Mathematics and fiber arts

The IEEE Spectrum has organized a number of competitions on quilt block design, and several books have been published on the subject. Notable quiltmakers include Diana Venters and Elaine Ellison, who have written a book on the subject Mathematical Quilts: No Sewing Required. Examples of mathematical ideas used in the book as the basis of a quilt include the golden rectangle, conic sections, Leonardo da Vinci's Claw, the Koch curve, the Clifford torus, San Gaku, Mascheroni's cardioid, Pythagorean triples, spidrons, and the six trigonometric functions.^[1]

Knitted mathematical objects include the Platonic solids, Klein bottles and Boy's surface. The Lorenz manifold and the hyperbolic plane have been crafted using crochet.^[2][3] Knitted and crocheted tori have also been constructed depicting toroidal embeddings of the complete graph K₇ and of the Heawood graph.^[4] The crocheting of hyperbolic planes has been popularized by the Institute For Figuring; a book by Daina Taimina on the subject, Crocheting Adventures with Hyperbolic Planes, won the 2009 Bookseller/Diagram Prize for Oddest Title of the Year.^[5]

Cross-stitch counted-thread embroidery

Two Bargello patterns

Embroidery techniques such as counted-thread embroidery^[6] including cross-stitch and some canvas work methods such as Bargello (needlework) make use of the natural pixels of the weave, lending themselves to geometric designs.^[7][8]

Ada Dietz (1882 – 1950) was an American weaver best known for her 1949 monograph Algebraic Expressions in Handwoven Textiles, which defines weaving patterns based on the expansion of multivariate polynomials.^[9]

J. C. P. Miller (1970) used the Rule 90 cellular automaton to design tapestries depicting both trees and abstract patterns of triangles.^[10]

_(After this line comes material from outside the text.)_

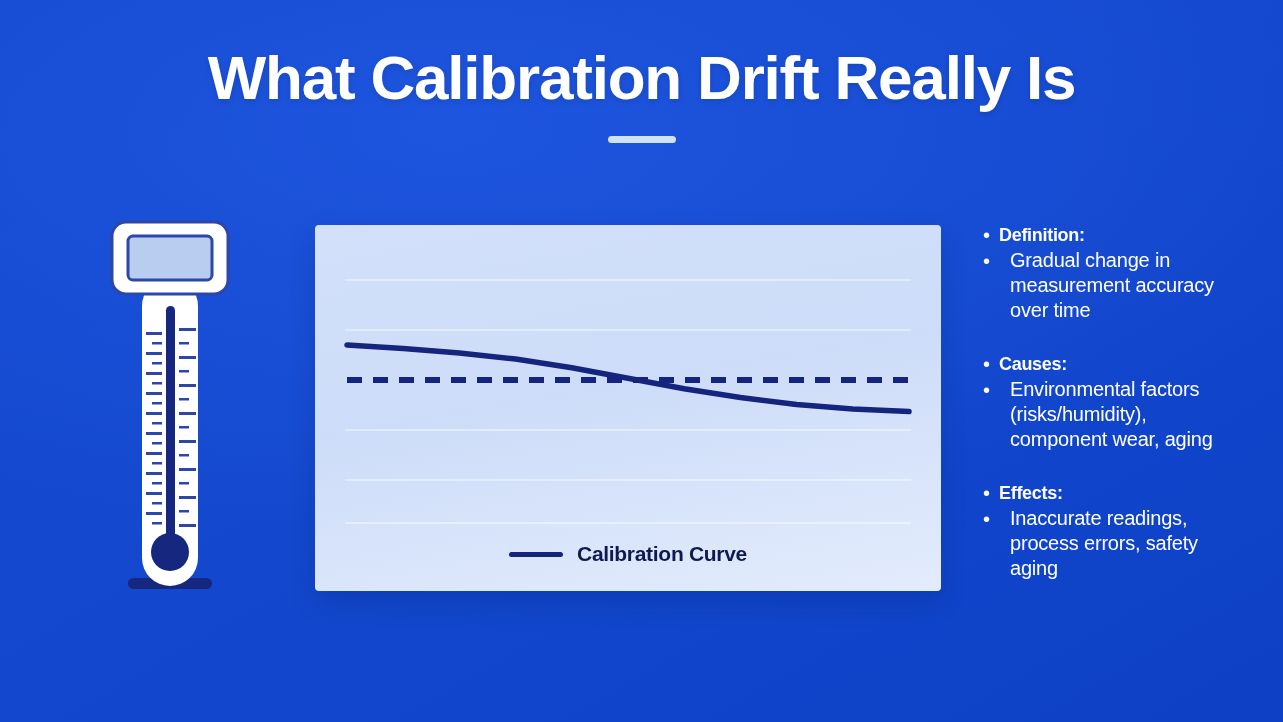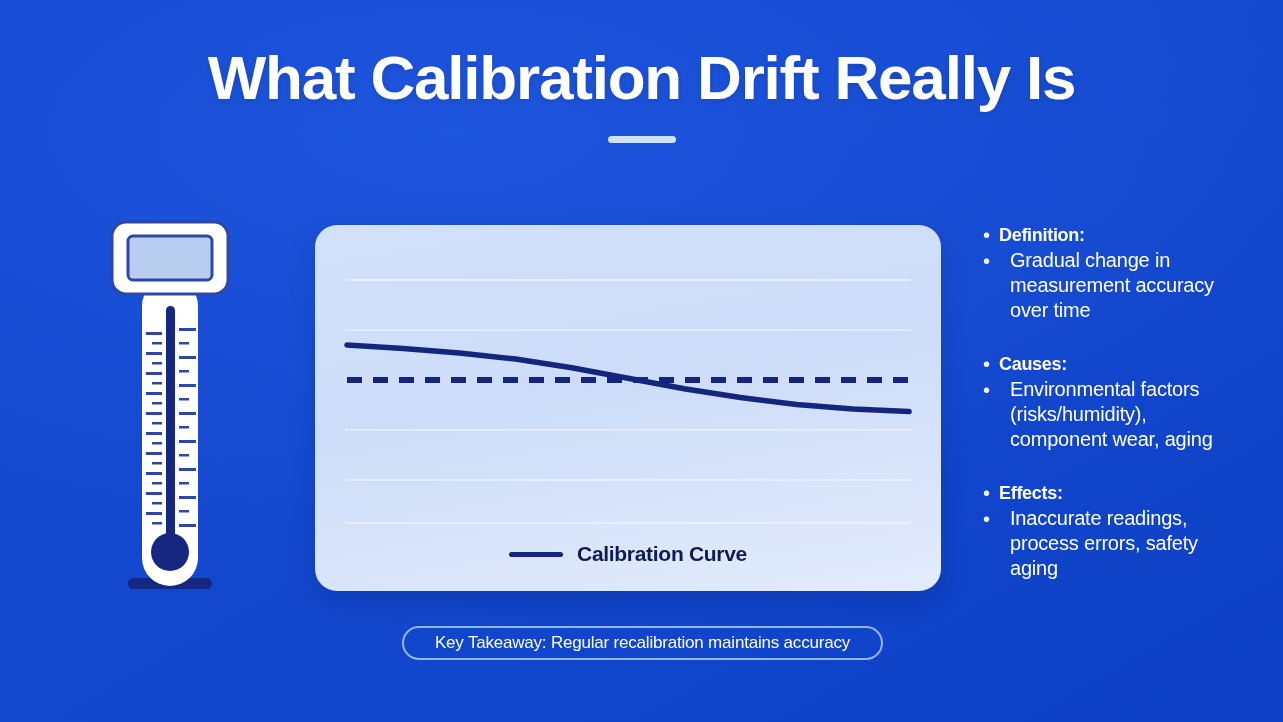"Calibration Curve" #chart-card { border-radius: 22px -> 4px }
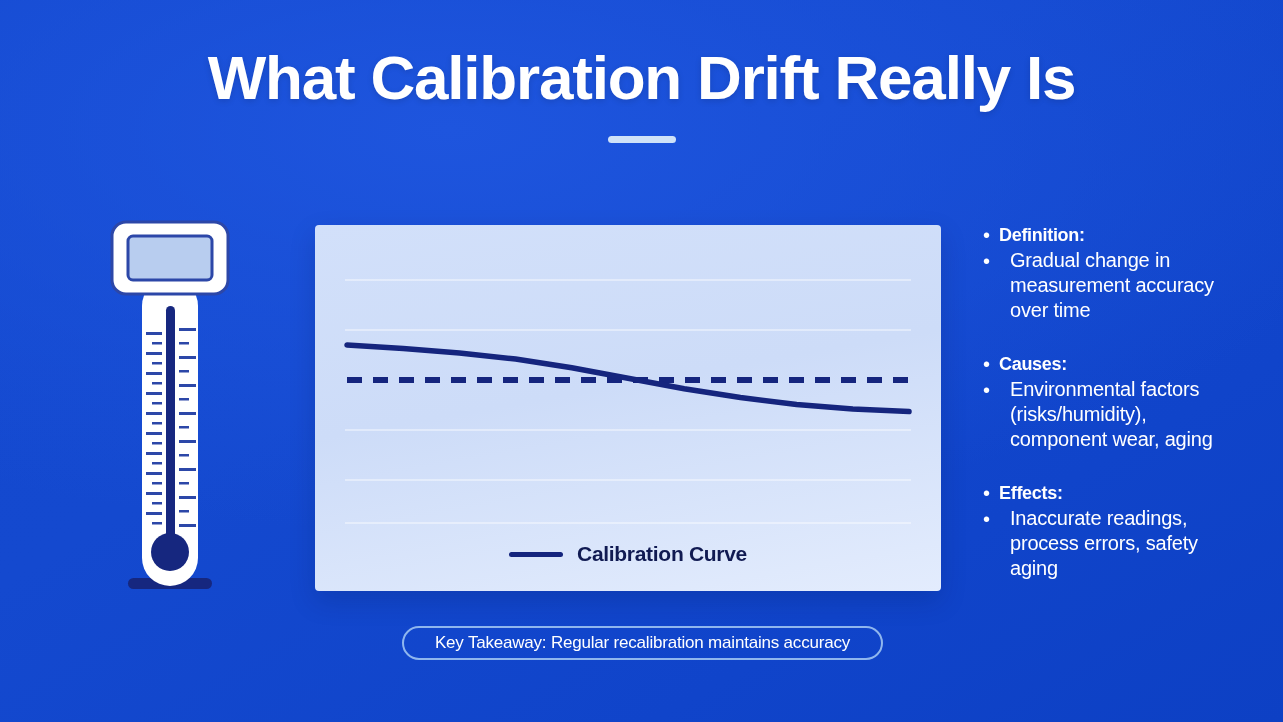"Key Takeaway: Regular recalibration" div { html: <div> <span>Key Takeaway: Regular recalibration maintains accuracy</span> </div> -> none }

The Issey Miyake Fall-Winter 2010–2011 ready-to-wear collection featured designs from a collaboration between fashion designer Dai Fujiwara and mathematician William Thurston. The designs were inspired by Thurston's geometrization conjecture, the statement that every 3-manifold can be decomposed into pieces with one of eight different uniform geometries, a proof of which had been sketched in 2003 by Grigori Perelman as part of his proof of the Poincaré conjecture.^[11]

• Belcastro, Sarah-Marie; Carolyn, Yackel, eds. (2007), Making Mathematics with Needlework: Ten Papers and Ten Projects, A K Peters, ISBN 1-56881-331-7 
• Grünbaum, Branko; Shephard, Geoffrey C. (May 1980), "Satins and Twills: An Introduction to the Geometry of Fabrics", Mathematics Magazine 53 (3): 139–161, doi:10.2307/2690105, JSTOR 2690105 
• Taimina, Daina (2009), Crocheting Adventures with Hyperbolic Planes, A K Peters, ISBN 1-56881-452-6 

• Mathematical quilts
• Mathematical knitting
• Mathematical weaving
• Mathematical craft projects
• Wooly Thoughts Creations: Maths Puzzles & Toys

• Penrose tiling quilt
• Crocheting the Hyperbolic Plane: An Interview with David Henderson and Daina Taimina
• AMS Special Session on Mathematics and Mathematics Education in Fiber Arts (2005)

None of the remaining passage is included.